# Your assignment
The entries are to be output word for word, with the pictures omitted.

# Image comparison data
----------
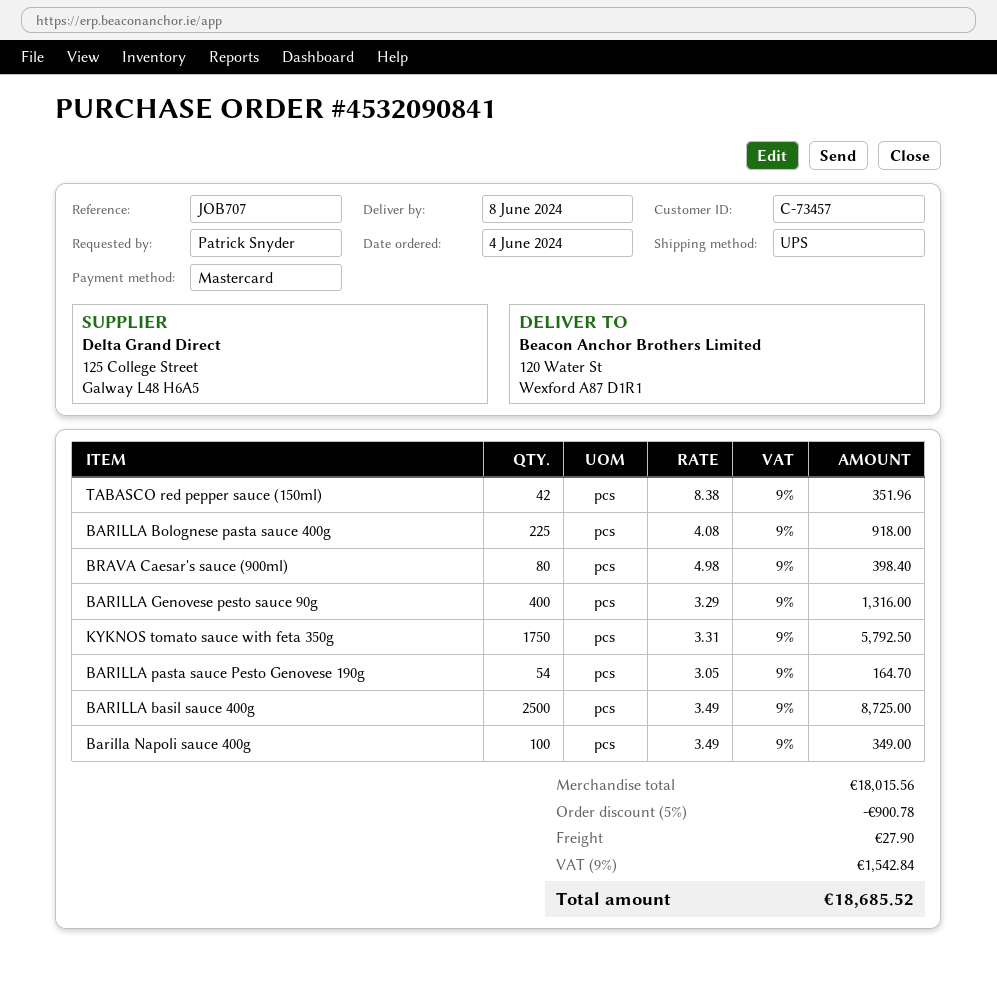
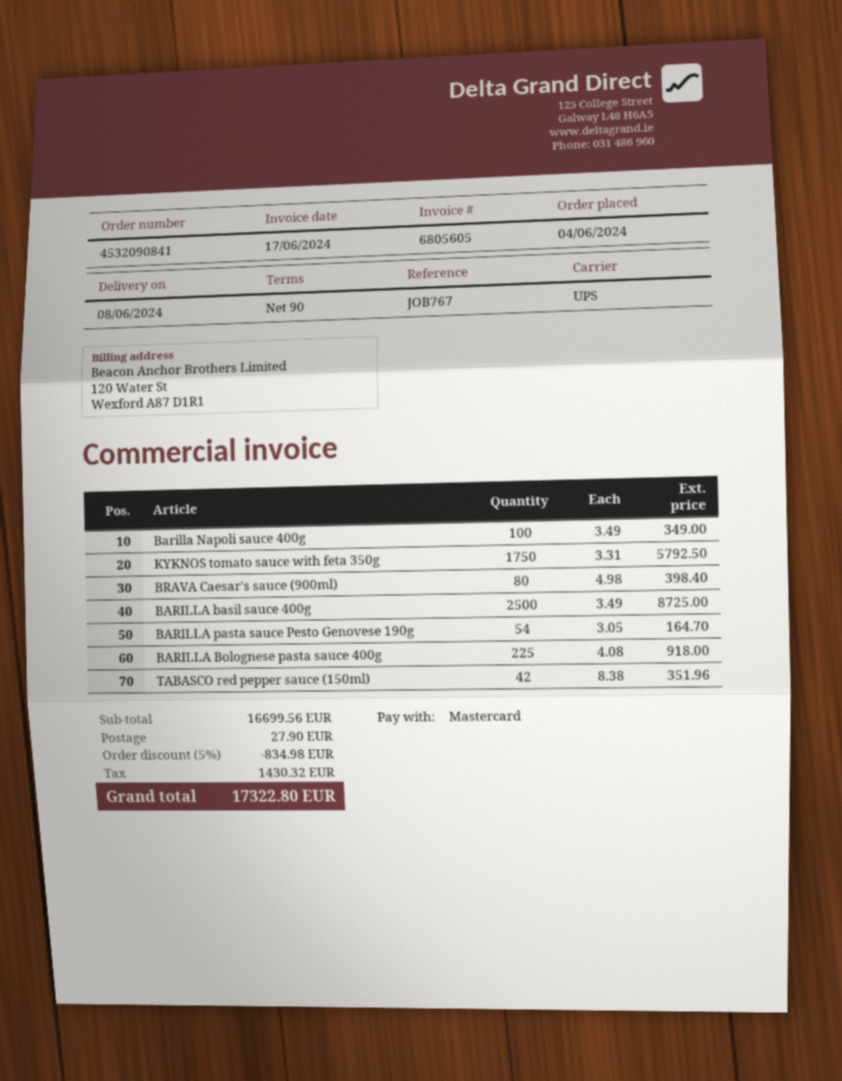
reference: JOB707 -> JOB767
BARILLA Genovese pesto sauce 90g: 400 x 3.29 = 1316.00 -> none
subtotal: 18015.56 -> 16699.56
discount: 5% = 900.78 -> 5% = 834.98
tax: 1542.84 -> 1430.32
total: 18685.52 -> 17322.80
----------
# Response to the task
reference: JOB707 -> JOB767
BARILLA Genovese pesto sauce 90g: 400 x 3.29 = 1316.00 -> none
subtotal: 18015.56 -> 16699.56
discount: 5% = 900.78 -> 5% = 834.98
tax: 1542.84 -> 1430.32
total: 18685.52 -> 17322.80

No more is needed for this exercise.